╔══

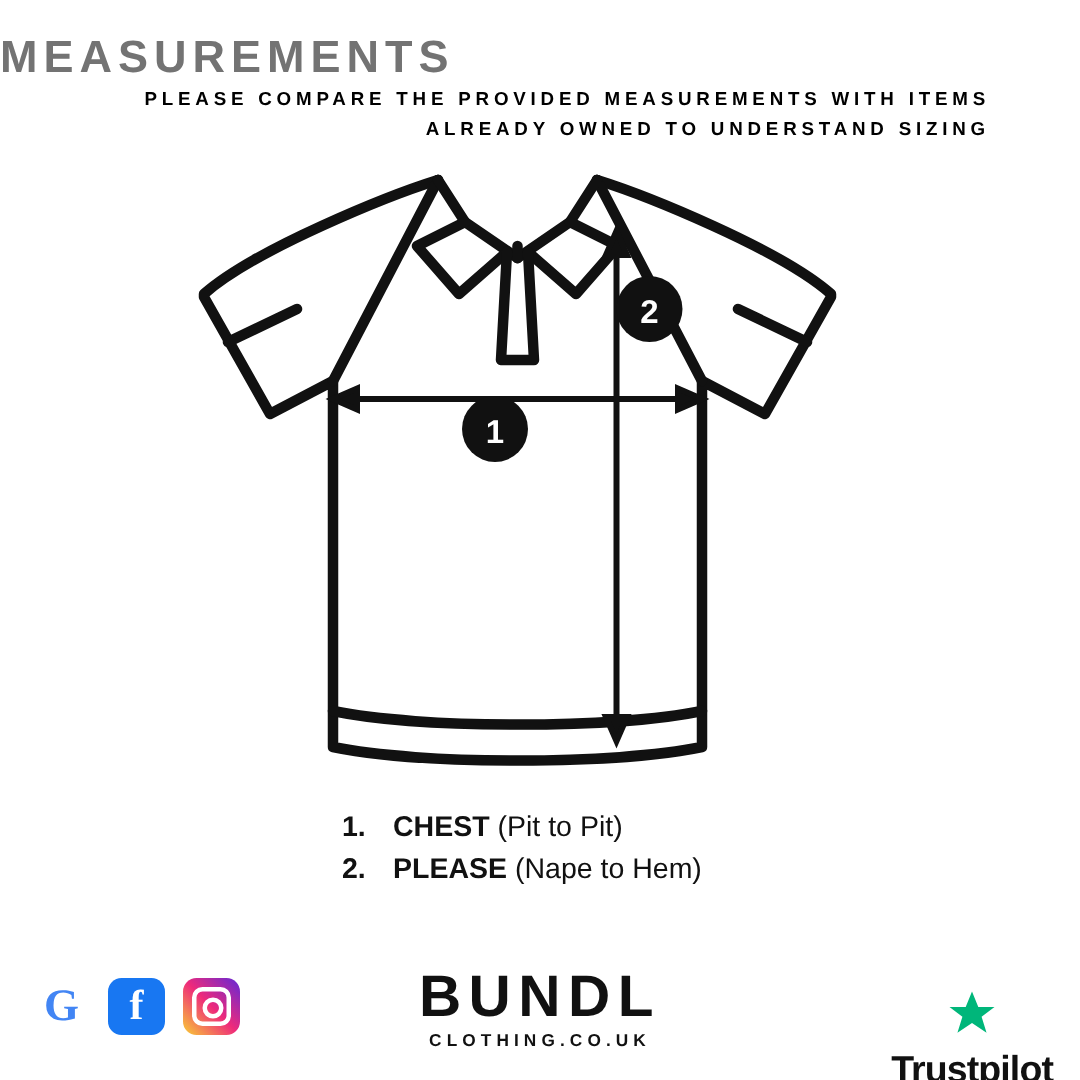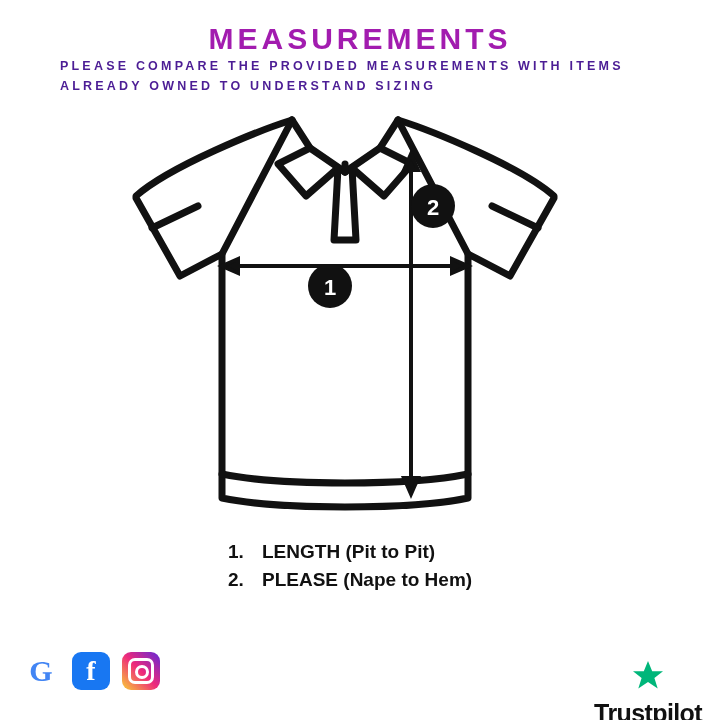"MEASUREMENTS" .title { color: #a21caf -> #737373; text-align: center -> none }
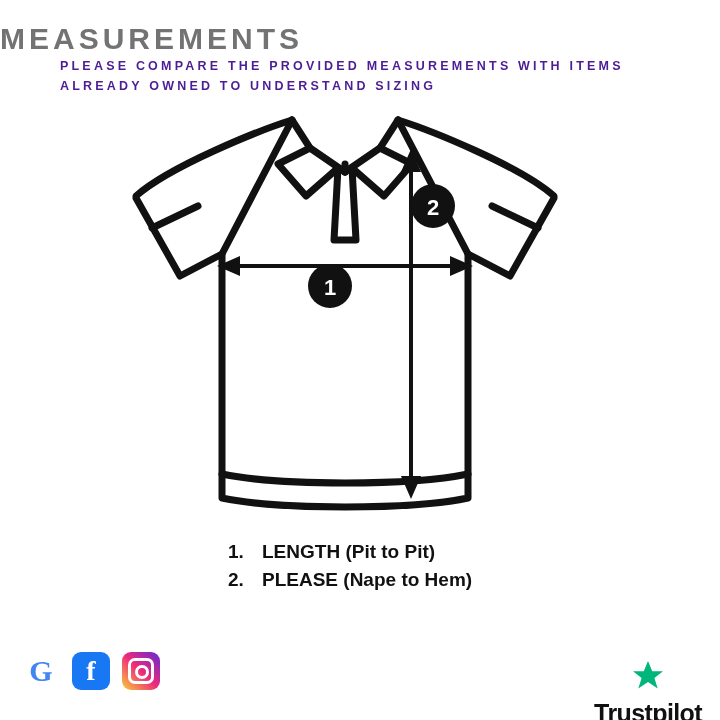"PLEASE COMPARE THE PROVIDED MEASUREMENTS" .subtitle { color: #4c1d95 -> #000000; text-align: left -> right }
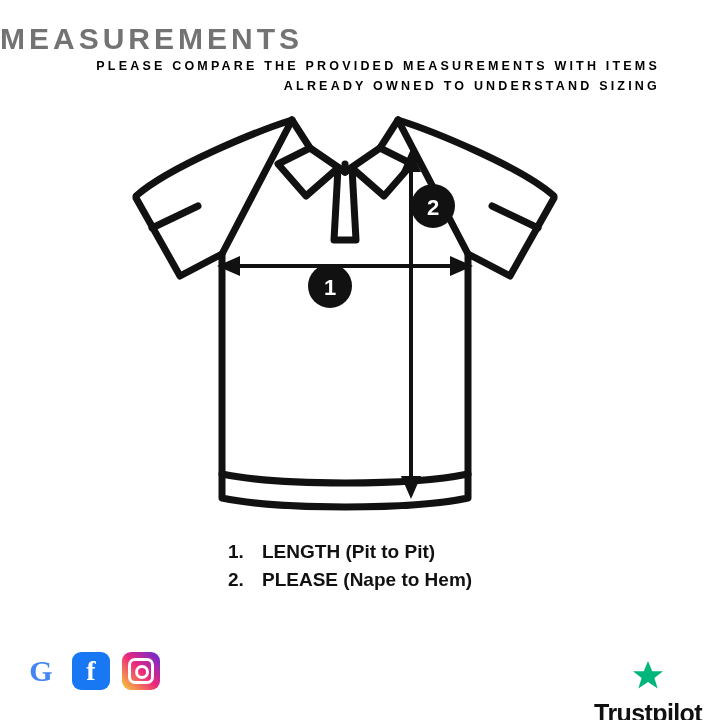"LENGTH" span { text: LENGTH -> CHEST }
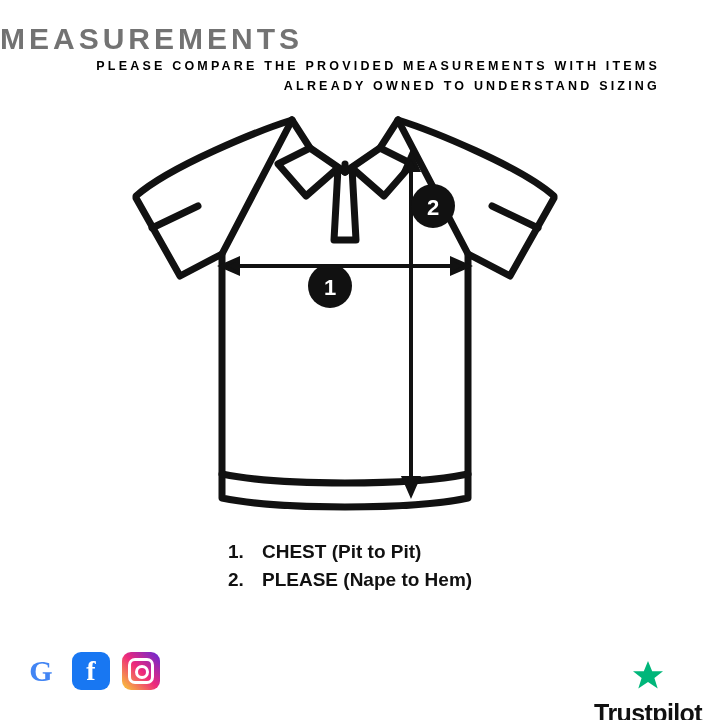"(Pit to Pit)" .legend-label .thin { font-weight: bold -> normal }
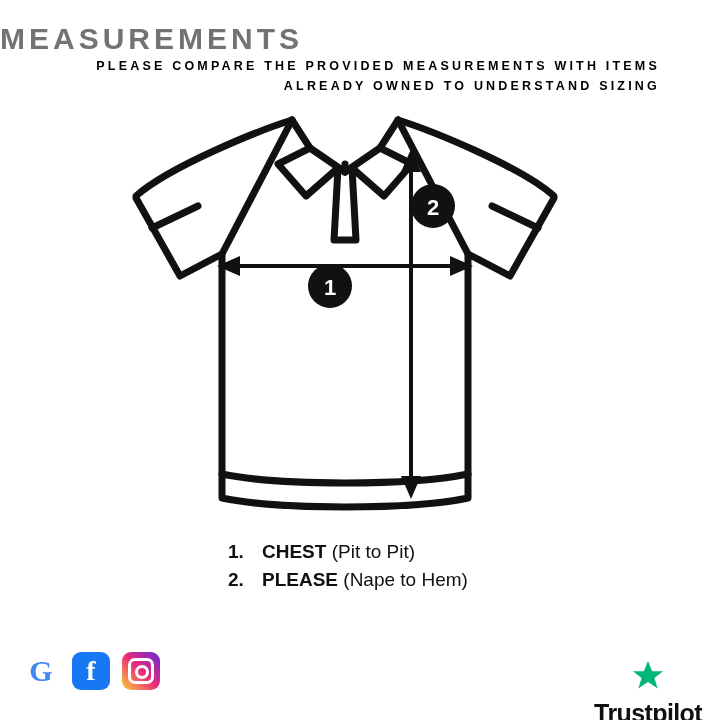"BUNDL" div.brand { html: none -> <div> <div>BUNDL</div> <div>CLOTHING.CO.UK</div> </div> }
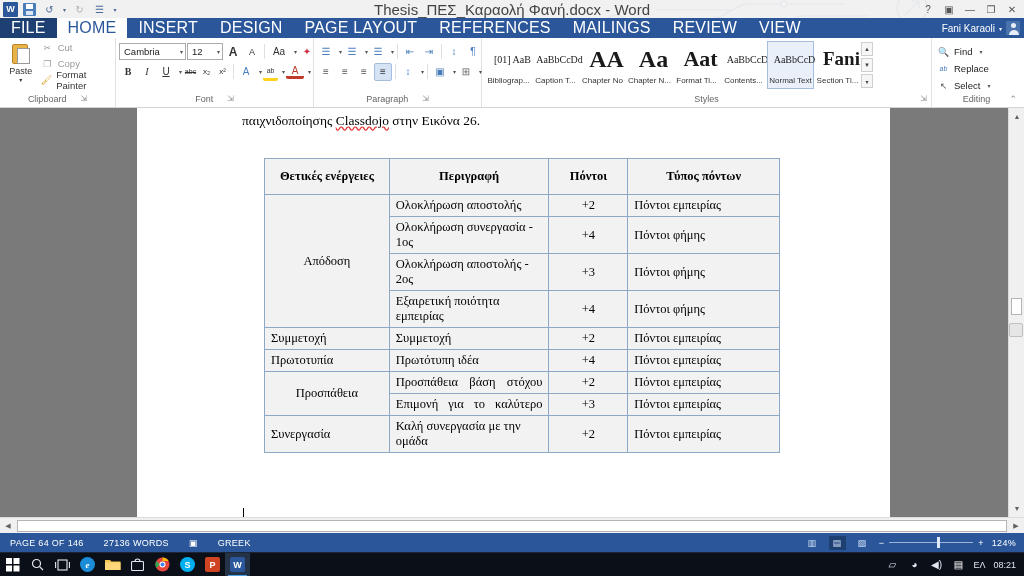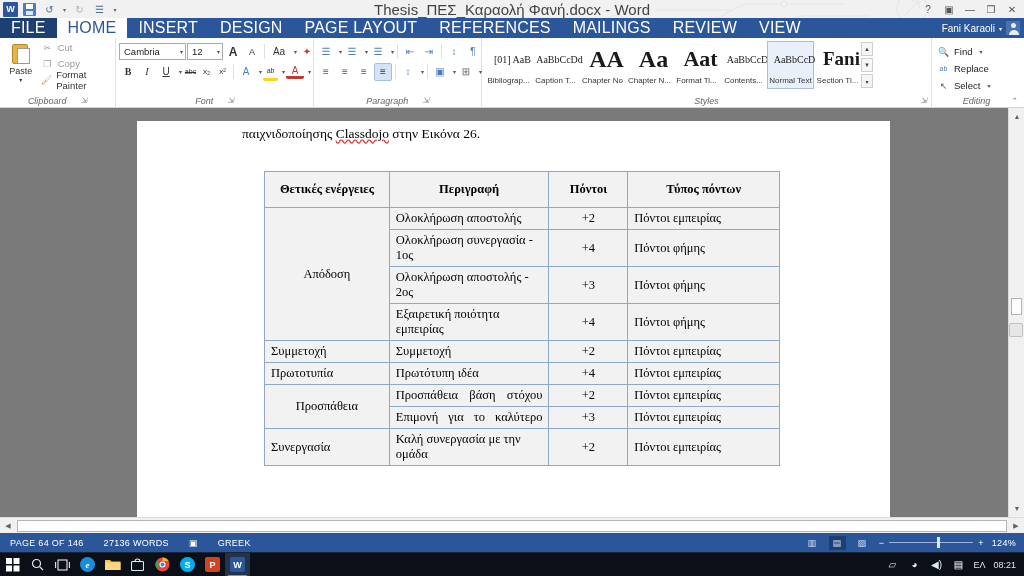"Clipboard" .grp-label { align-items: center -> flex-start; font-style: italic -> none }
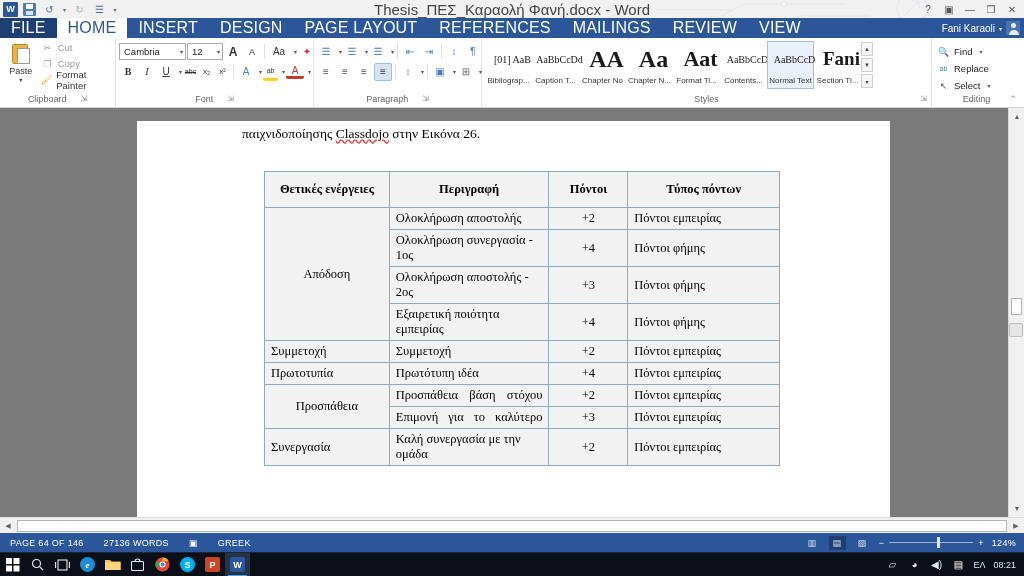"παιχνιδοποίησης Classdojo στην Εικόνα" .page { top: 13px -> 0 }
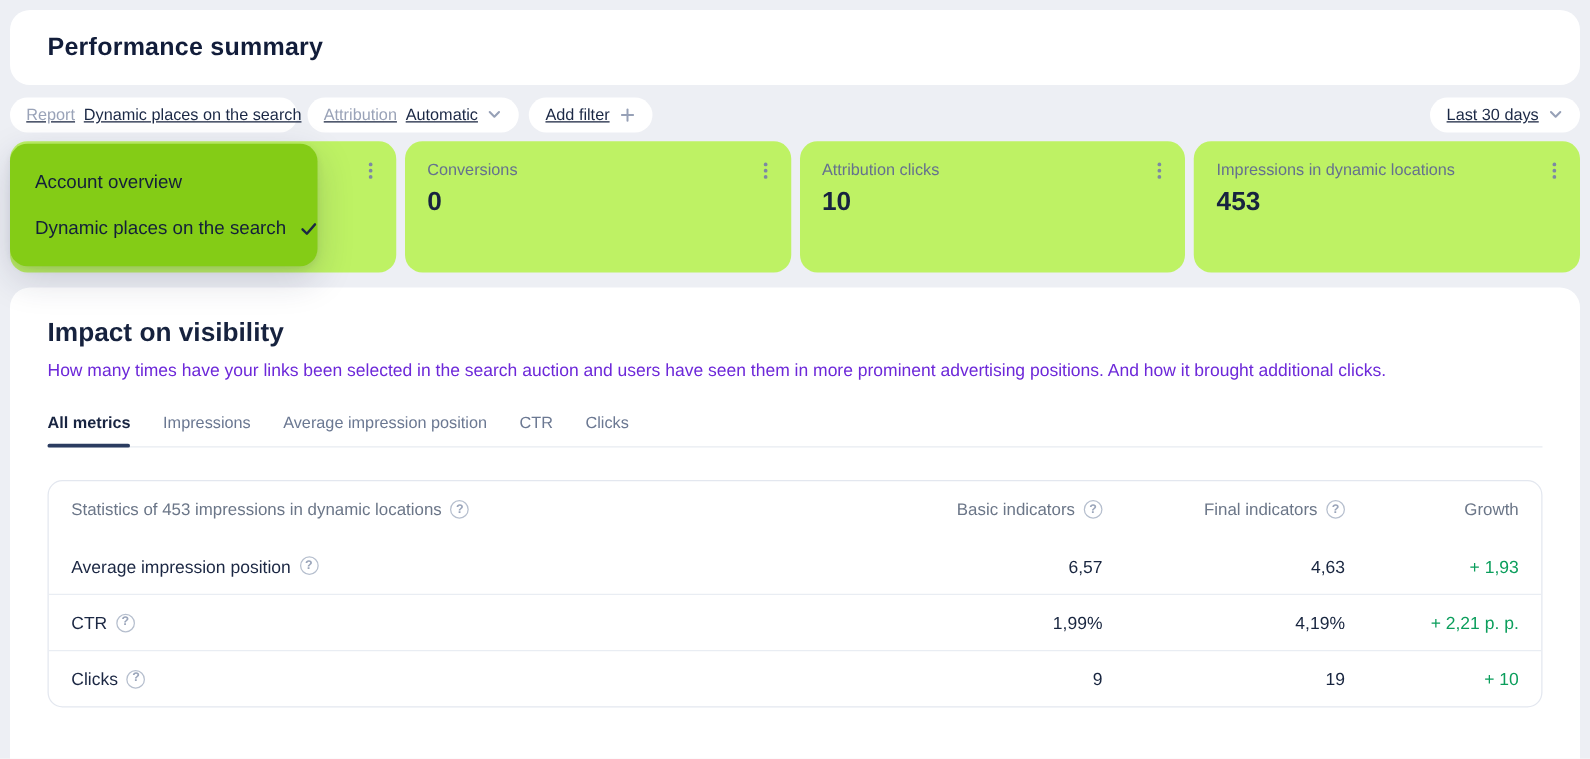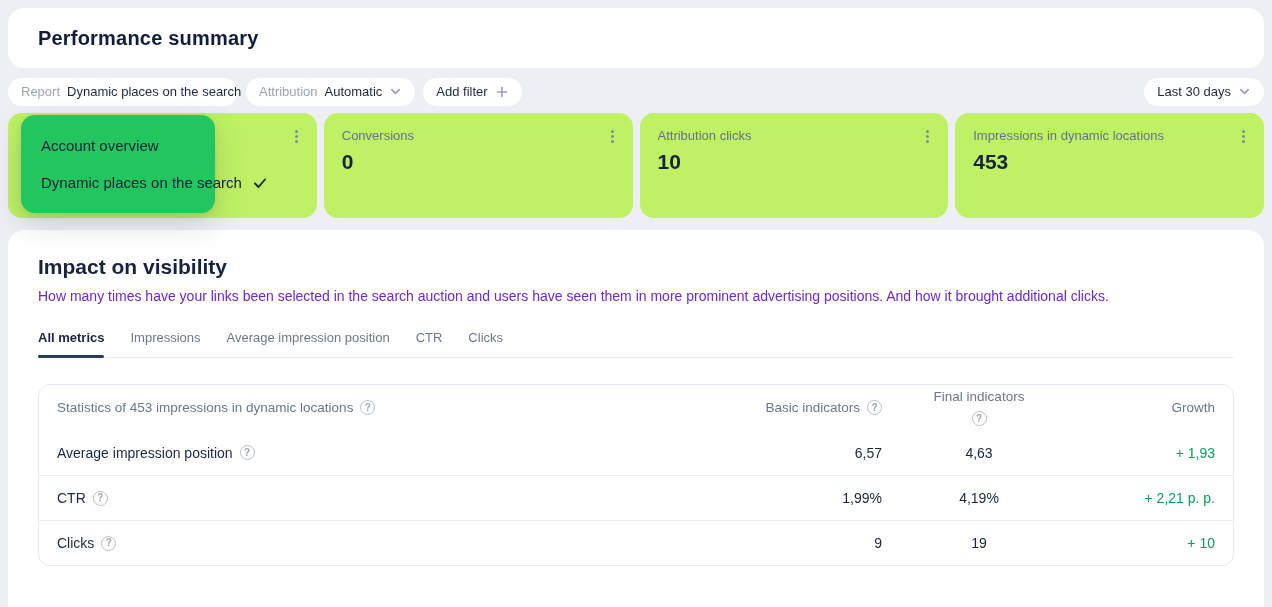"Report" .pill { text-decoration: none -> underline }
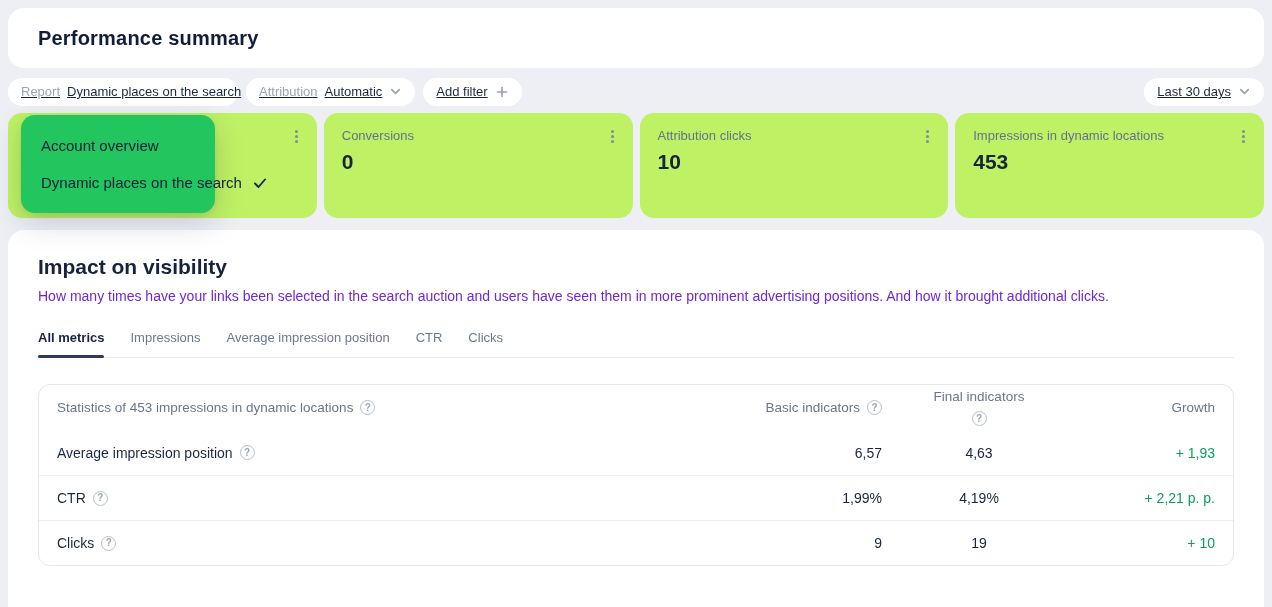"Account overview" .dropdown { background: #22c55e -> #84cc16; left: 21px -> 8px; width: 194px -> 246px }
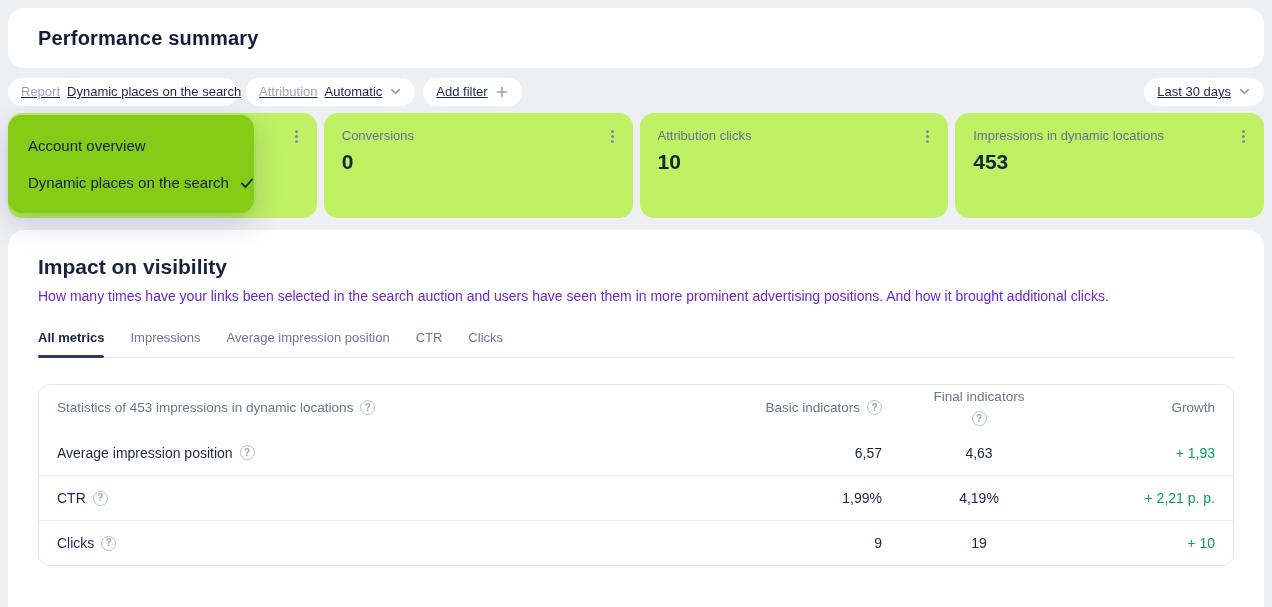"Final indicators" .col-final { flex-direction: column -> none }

╚══

WHAT IS REQUIRED:
Copy exactly, and only, the lines from the first line of the material through the line that contains "background: #22c55e ->", both ends kept; no pictures.

REPLY:
"MEASUREMENTS" .title { color: #a21caf -> #737373; text-align: center -> none }
"PLEASE COMPARE THE PROVIDED MEASUREMENTS" .subtitle { color: #4c1d95 -> #000000; text-align: left -> right }
"LENGTH" span { text: LENGTH -> CHEST }
"(Pit to Pit)" .legend-label .thin { font-weight: bold -> normal }
"BUNDL" div.brand { html: none -> <div> <div>BUNDL</div> <div>CLOTHING.CO.UK</div> </div> }
"Clipboard" .grp-label { align-items: center -> flex-start; font-style: italic -> none }
"παιχνιδοποίησης Classdojo στην Εικόνα" .page { top: 13px -> 0 }
"Report" .pill { text-decoration: none -> underline }
"Account overview" .dropdown { background: #22c55e -> #84cc16; left: 21px -> 8px; width: 194px -> 246px }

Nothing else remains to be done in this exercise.